Savage spent a month there, followed by a week of physical therapy.
There is no timetable for when Savage can return to his job at the Rockville Post Office. Savage has seldom worked since October 2007, when doctors found a cancerous lump on his neck.
It's a reversal of his previous 35 years at the post office, where he had racked up about 2,800 hours of unused sick leave, which he used during his extended medical leave.
But even with years of goodwill and benefits, the onslaught of insurance copayments and the lack of a steady income have left Savage in dire financial straits. But rather than turn to music yet again, his friends in the music community are coming to him.
More than $1,000 has already been raised from places around the world to help Savage cover his bills. A valued contributor to the popular online folk music community, MudCat Café, donations and greeting cards from people he has never met in England, Australia and Iceland have come pouring into his Laurel townhome.
On Sunday, some of his best friends in the local music scene will perform at McGinty's Pub in Silver Spring to raise money for him.
"We got a lot of response from around the world," said Silver Spring resident and fellow MudCat user Chance Shiver, who will perform with his wife, Susette, on Sunday. "He's the kind of person who engenders affection and trust."
Savage credits those friends for allowing him to survive the medical hardships.
"My friends and family have been everything in seeing me through," Savage said. "I mean more to people than I thought I did."
Savage first performed eight years ago at the Royal Mile Pub in Wheaton to a crowd that included fellow folk enthusiast and eventual friend Paul DiBlasi.
"When he started out, Severn was not, to put it kindly, not one of the most wonderful singers," said DiBlasi, a Takoma Park resident who will perform Sunday. "But through the miracle of practicing, over the years he became a pretty darn good singer."
From that point on leading up to his lymphoma diagnosis, Savage performed once a week. He tried to stick to that schedule during chemotherapy but if he felt sick, he'd skip a performance and listen to the cabinets full of records and CDs that line almost the entire first floor of his home.

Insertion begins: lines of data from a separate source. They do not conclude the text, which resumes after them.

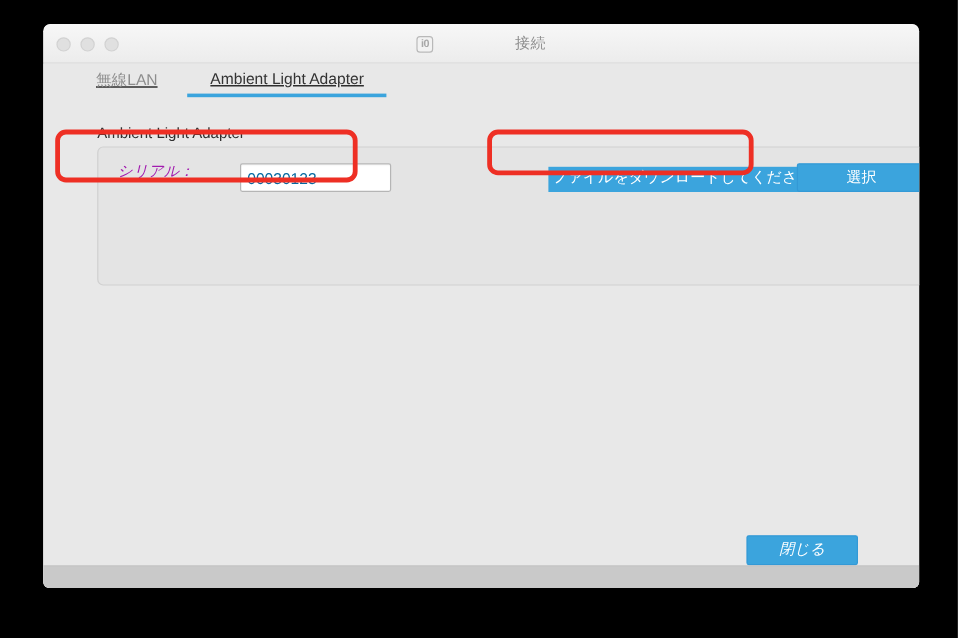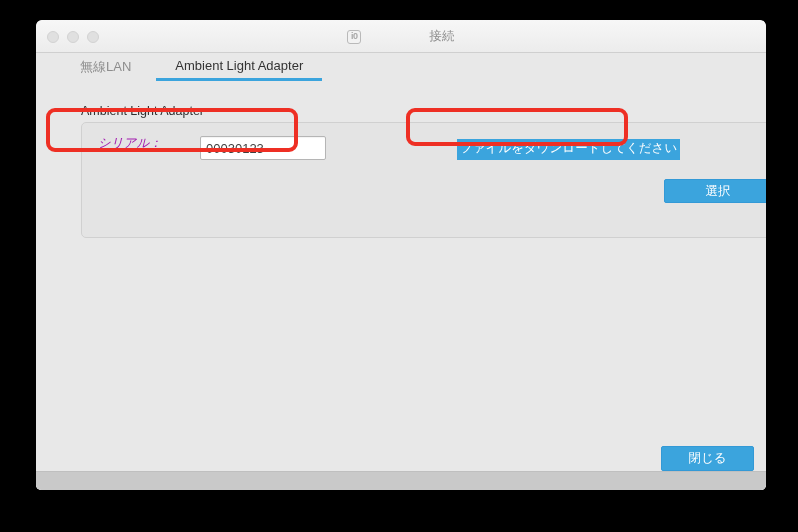"無線LAN" .tabs { text-decoration: none -> underline }
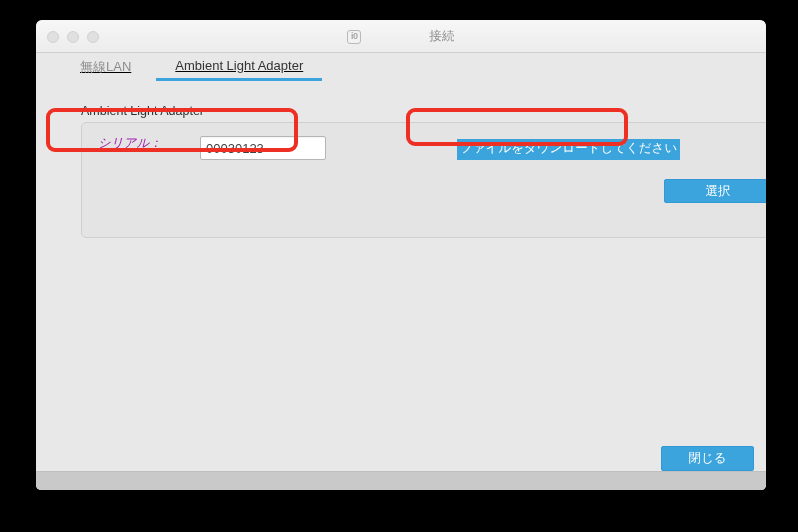"00030123" .serial-input { color: #404040 -> #0369a1 }
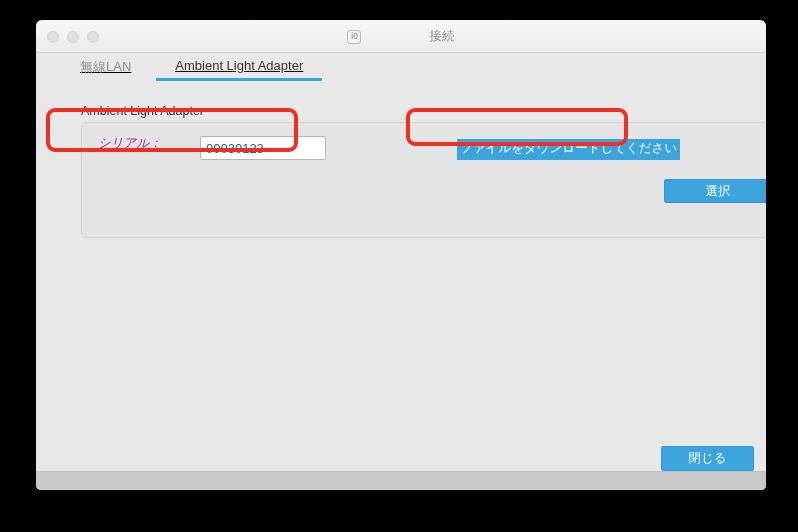"選択" .btn-blue { margin-top: 43px -> none }
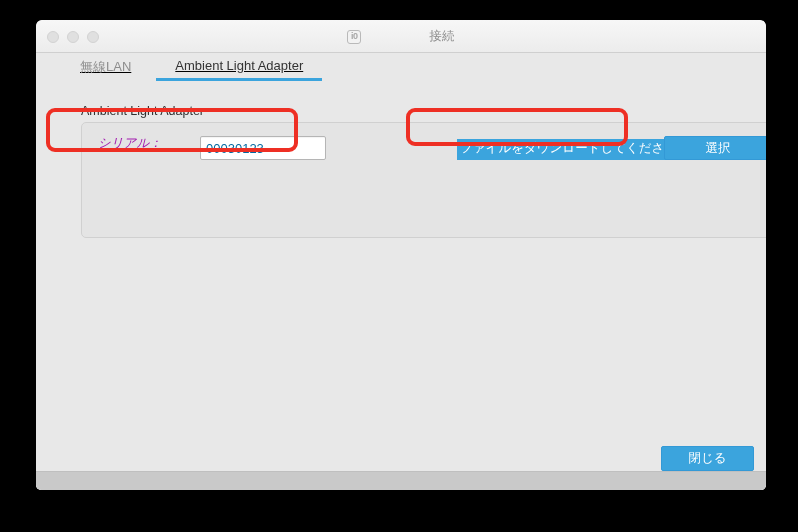"閉じる" .btn-close { font-style: none -> italic; left: 625px -> 586px }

DiBlasi remembered a performance in Baltimore where Savage wore a cap throughout his show. He sang a traditional folk song but changed the lyrics to reference baldness. At one point in the song, he ripped off the hat to show his bald head, earning cheers from the familiar crowd.
Despite living with and eventually beating cancer, Savage's troubles continued. Because the chemotherapy ruined his appetite for weeks, his blood sugar skyrocketed to 1,100 and on March 17, 2008, he was diagnosed with diabetes and put back in the hospital.
He couldn't drink alcohol anymore, but again he found himself back on the pub circuit performing. He was able to start working again this year, before the kitchen accident renewed the process.
With his physical therapy now progressing, Savage was able to attend his daughter's college graduation last month in Ohio and began performing again in May.
There is still pain from the burns — the "worst pain God ever devised," he said — and he isn't sure when and if he will return to the post office. But for now, Savage says he is happy to be back on stage and with his friends — hopefully without another interruption.
"I've grinned down cancer, learned to live down diabetes," he said while looking at the patch of pink skin on his left arm. "And I'm going to stand up and grin back at this, too."
"Songs for Severn," a music fundraiser, will be held 3-5 p.m. Sunday upstairs at McGinty's Pub, 911 Ellsworth Drive in Silver Spring. A $10 donation at the door is requested. For more information, contact Kathie Mack at 301-270-5367 or twizzles@starpower.net.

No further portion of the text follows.